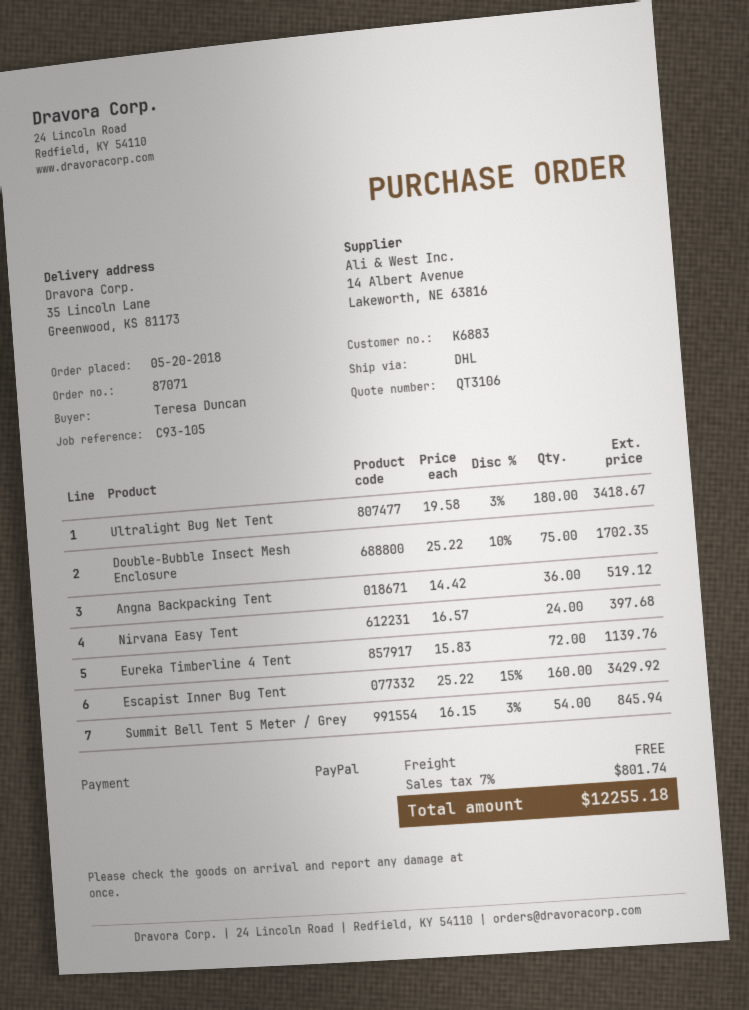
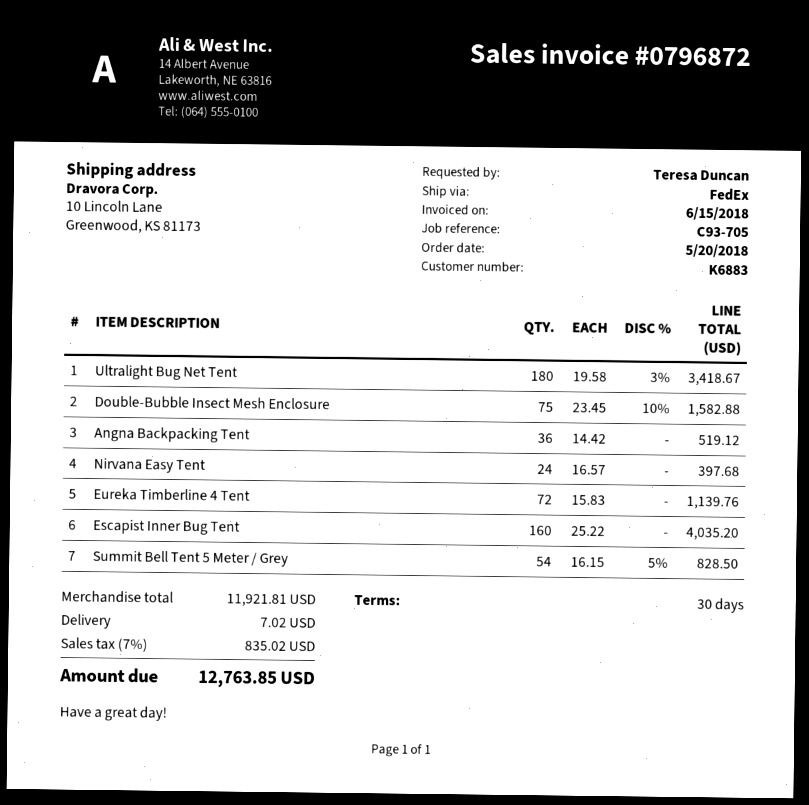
reference: C93-105 -> C93-705
shipping method: DHL -> FedEx
ship to: 35 Lincoln Lane, Greenwood, KS 81173 -> 10 Lincoln Lane, Greenwood, KS 81173
Double-Bubble Insect Mesh Enclosure: 75 x 25.22 - 10% = 1702.35 -> 75 x 23.45 - 10% = 1582.88
Escapist Inner Bug Tent: 160 x 25.22 - 15% = 3429.92 -> 160 x 25.22 = 4035.20
Summit Bell Tent 5 Meter / Grey: 54 x 16.15 - 3% = 845.94 -> 54 x 16.15 - 5% = 828.50
shipping: 0.00 -> 7.02
tax: 7% = 801.74 -> 7% = 835.02
total: 12255.18 -> 12763.85

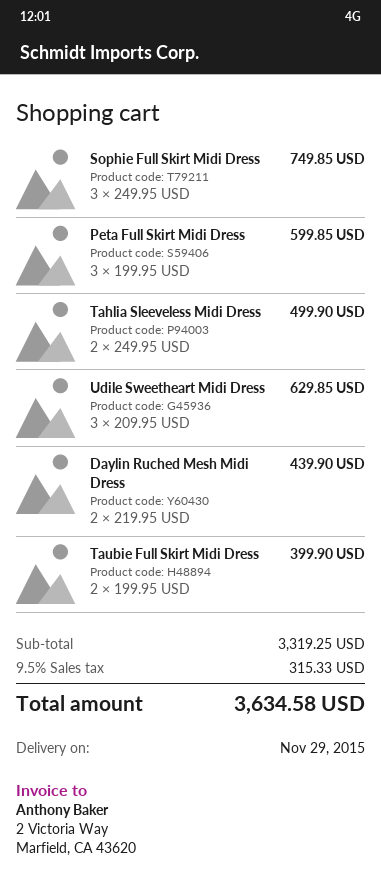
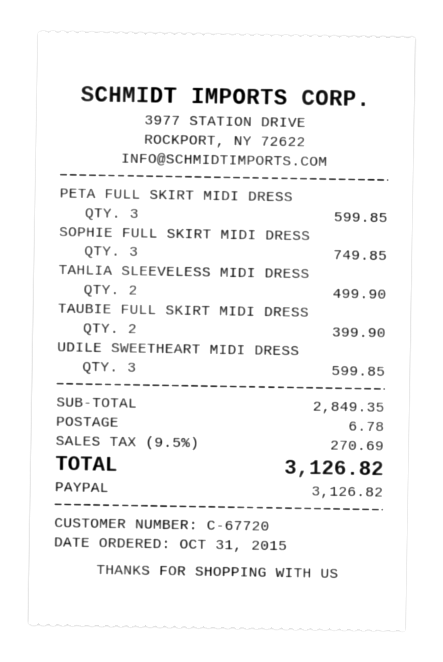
Udile Sweetheart Midi Dress: 3 for 629.85 -> 3 for 599.85
Daylin Ruched Mesh Midi Dress: 2 for 439.90 -> none
subtotal: 3319.25 -> 2849.35
shipping: none -> 6.78
tax: 9.5% = 315.33 -> 9.5% = 270.69
total: 3634.58 -> 3126.82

--------------------------------

• **Required work**
Print every record above exactly, with no pictures.

• **Answer**
reference: C93-105 -> C93-705
shipping method: DHL -> FedEx
ship to: 35 Lincoln Lane, Greenwood, KS 81173 -> 10 Lincoln Lane, Greenwood, KS 81173
Double-Bubble Insect Mesh Enclosure: 75 x 25.22 - 10% = 1702.35 -> 75 x 23.45 - 10% = 1582.88
Escapist Inner Bug Tent: 160 x 25.22 - 15% = 3429.92 -> 160 x 25.22 = 4035.20
Summit Bell Tent 5 Meter / Grey: 54 x 16.15 - 3% = 845.94 -> 54 x 16.15 - 5% = 828.50
shipping: 0.00 -> 7.02
tax: 7% = 801.74 -> 7% = 835.02
total: 12255.18 -> 12763.85

Udile Sweetheart Midi Dress: 3 for 629.85 -> 3 for 599.85
Daylin Ruched Mesh Midi Dress: 2 for 439.90 -> none
subtotal: 3319.25 -> 2849.35
shipping: none -> 6.78
tax: 9.5% = 315.33 -> 9.5% = 270.69
total: 3634.58 -> 3126.82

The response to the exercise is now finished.